A man who enjoyed solitude and the contemplation of natural scenery found himself in a far distant region of mountains, rivers, and forests. The narrator expresses his belief that the beauty of nature can only be truly appreciated in solitude, as he begins to describe the enchanting island he discovered.
In truth, the man who would behold aright the glory of God upon earth must in solitude behold that glory.
One day, he came upon a small circular island in the middle of a river. The island was divided into two distinct parts: one end was radiant with flowers and bright trees, while the other was shrouded in darkness and somber vegetation. As the man lay on the grass, he began to imagine that the island was enchanted and inhabited by gentle Fays, mythical creatures who were the last of their kind.

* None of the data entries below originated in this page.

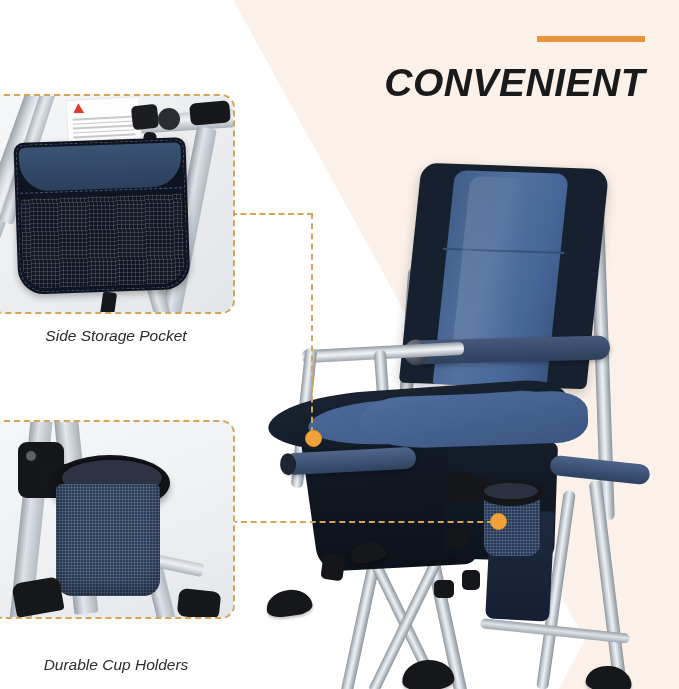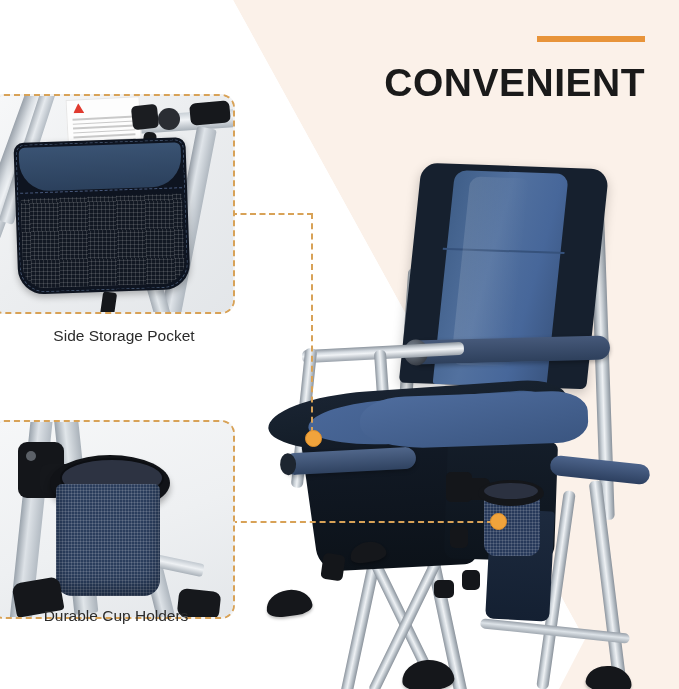"CONVENIENT" #stage { font-style: none -> italic }
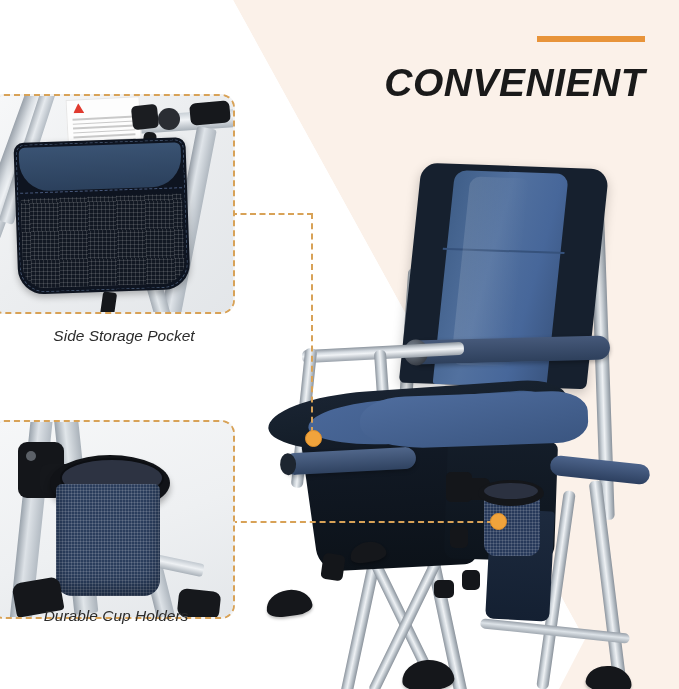"Side Storage Pocket" #caption-pocket { margin-left: 8px -> none }
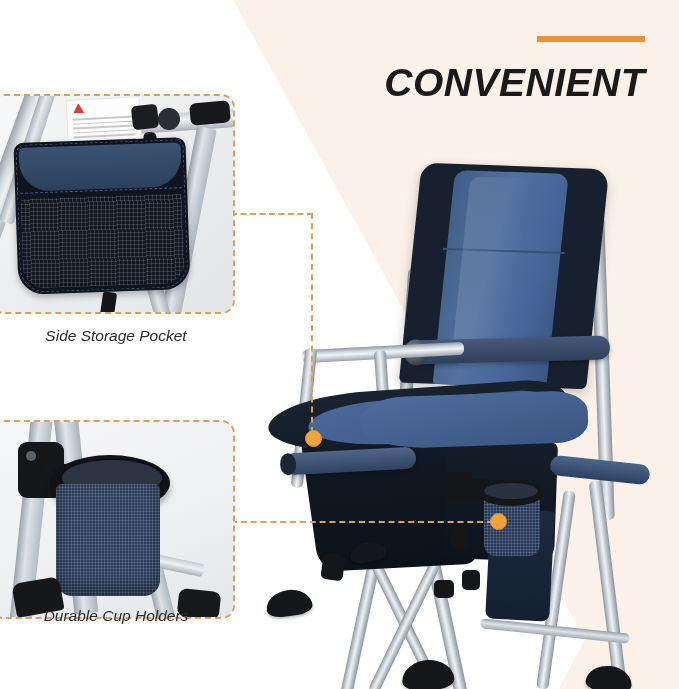"Durable Cup Holders" #caption-cup { top: 607px -> 656px }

He wondered if the green hillocks on the dark side of the island were their tombs, or if they slowly faded away like the shadows of the trees that fell upon the water. The narrator, upon discovering the island, muses about its magical nature and the presence of the fay, as he observes the island's unique characteristics and the fay's movements.
If ever island were enchanted, said I to myself, this is it. This is the haunt of the few gentle Fays who remain from the wreck of the race.
As the sun began to set, the man saw a figure of a Fay gliding in a fragile canoe around the island. She appeared joyful in the sunlight but sorrowful in the shade.
With each circuit of the island, her figure grew fainter and her shadow darker. The man believed that the Fay's journey around the island represented the cycle of her life, and with each passage into the darkness, she was a year closer to death. The narrator contemplates the fay's life cycle as she moves around the island, losing her shadow and vitality with each passage, symbolizing the fleeting nature of life and the approach of death.
She is a year nearer unto Death; for I did not fail to see that, as she came into the shade, her shadow fell from her, and was swallowed up in the dark water, making its blackness more black.
As the sun disappeared completely, the Fay, now a mere ghost of her former self, entered the region of darkness one last time. The man could not see if she emerged again, as darkness enveloped everything, and her magical figure vanished from his sight.